It’s tempting to imagine the intrepid brothers venturing into the dark woods where so many of their stories take place, in search of wizened great-grandmothers in thatched cottages to tell them tales as old as the forest itself. The reality was more prosaic: in fact, a lot of their stories came from the children of middle-class families in the Grimms’ home city of Kassel. One particularly eloquent source was a young woman by the name of Dortchen Wild, who is believed to have told the brothers the “Hansel and Gretel” story—among many others, including “The Elves and the Shoemaker” and “Rumplestiltskin.”
Dortchen and her family lived next door to the Grimms, and she was a friend of the brothers’ younger sister, Lotte. Years later, she married Wilhelm Grimm, whom she had loved from a young age. It may be the Grimm family name that became famous, but without Dortchen and her sisters the Grimms would have a lot less material: the Wild sisters are the unsung heroines of German fairy tales. That said, Dortchen has attracted interest in recent years. Australian writer Kate Forsyth wrote a novel about her in 2013, entitled The Wild Girl.
Though she was still a teenager when the Grimms’ first version of “Hansel and Gretel” was published, Dortchen’s 1812 telling of the story is not quite the same as many later versions: it’s darker. So dark, in fact, that it’s quite a relief that Humperdinck’s adaptation makes it a little lighter. There were also some substantial changes between the different editions of the Grimms’ book, with the 1857 edition making for far easier reading than that of 1812. So here’s a look at how this famous fairy tale has adapted over the years.

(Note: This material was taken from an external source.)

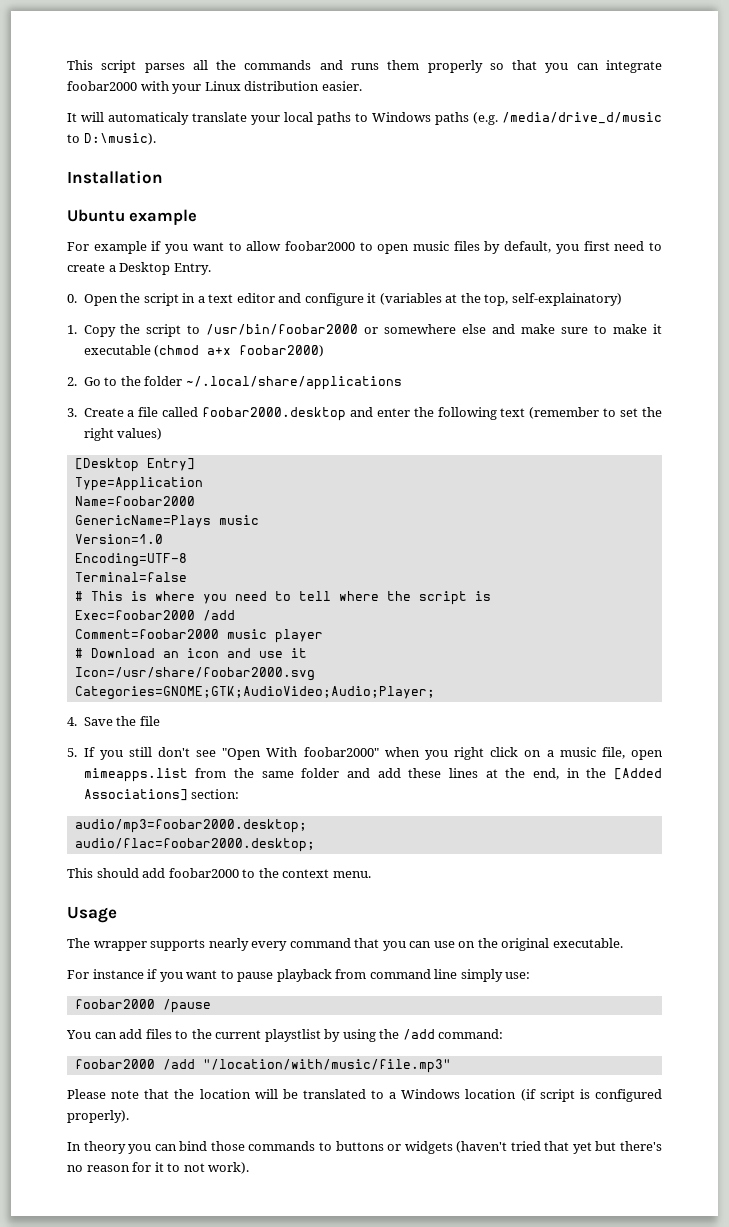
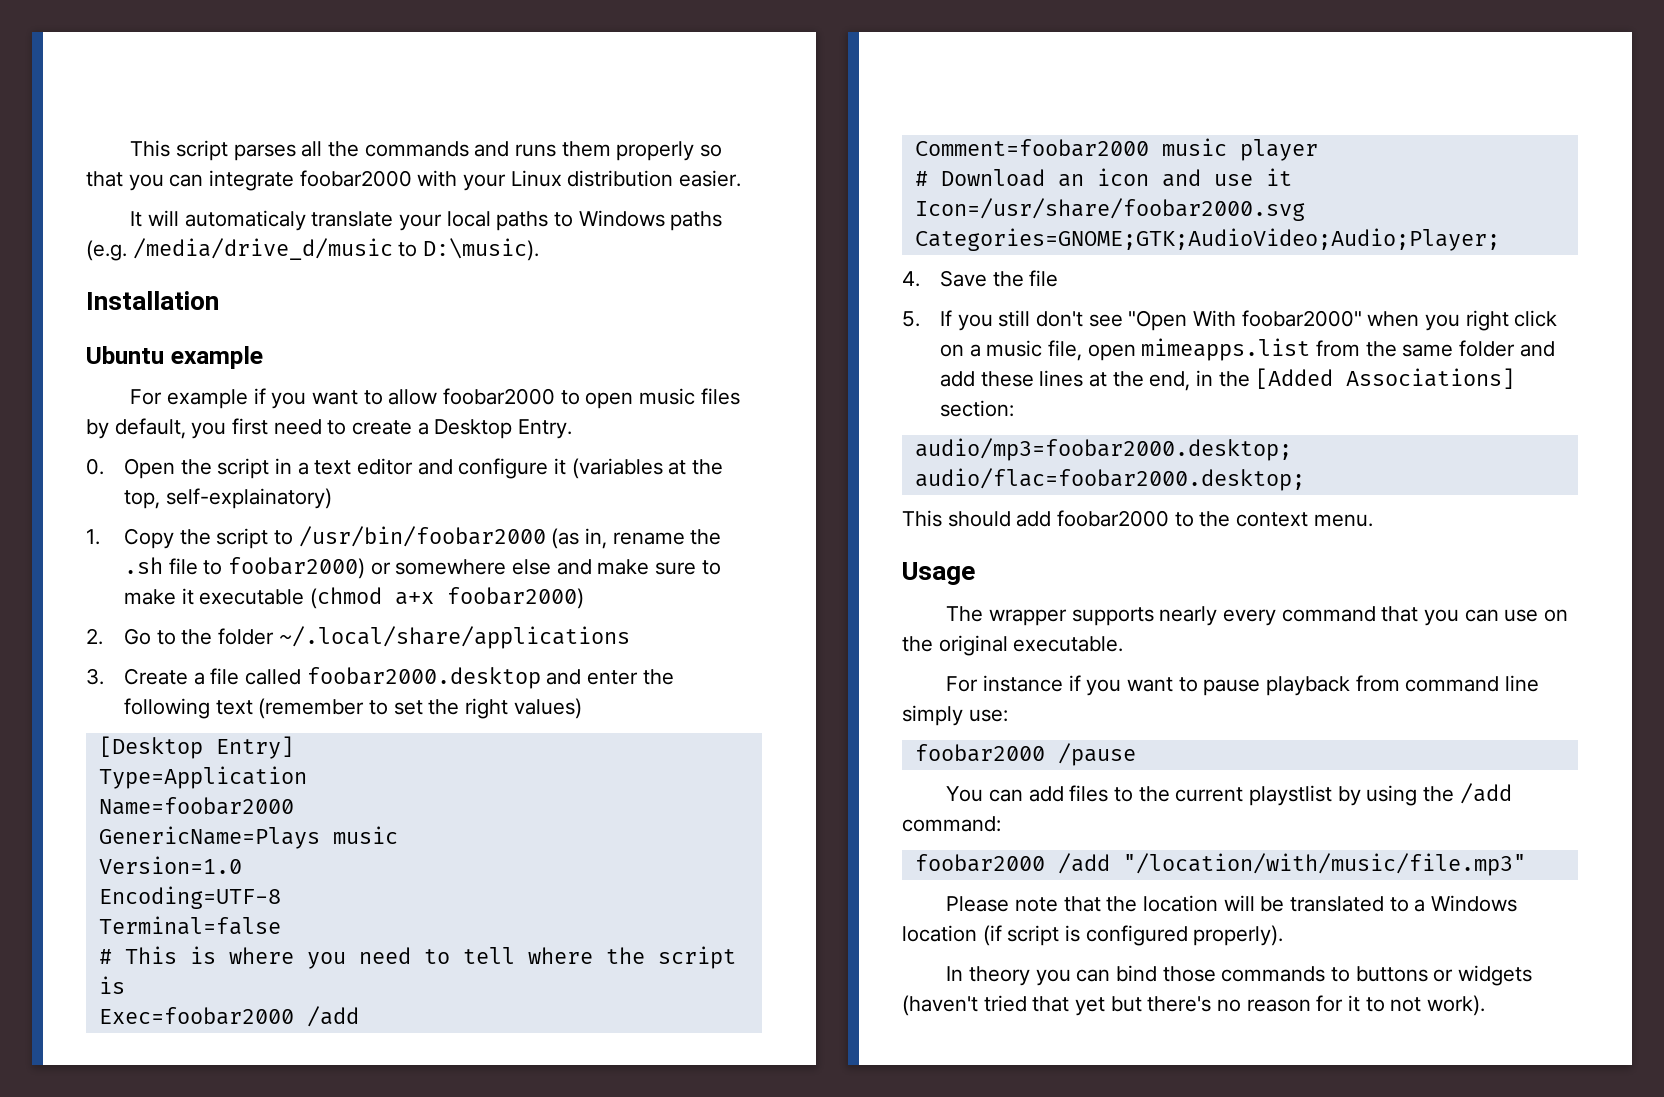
(359, 329) none -> [551,528,722,549] [123,557,365,579] (as in, rename the .sh file to foobar2000)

The last piece of bread… and fourteen eggs
Hansel and Gretel live in a little cottage in the woods with their father and… a woman. Originally, the Grimms say that she is Hansel and Gretel’s mother, but in later editions she is a stepmother instead. Why the change? Well, perhaps this horrible woman’s actions are little easier to swallow—only a little, though—if she isn’t a blood relation of the children.
The family is desperately poor, and they don’t have enough food. So the mother—or stepmother—suggests leading the children into the forest, giving them both a small piece of bread, and returning home without them. The father objects: “Wild animals would soon come and tear them to pieces,” he observes. But his wife gets her way.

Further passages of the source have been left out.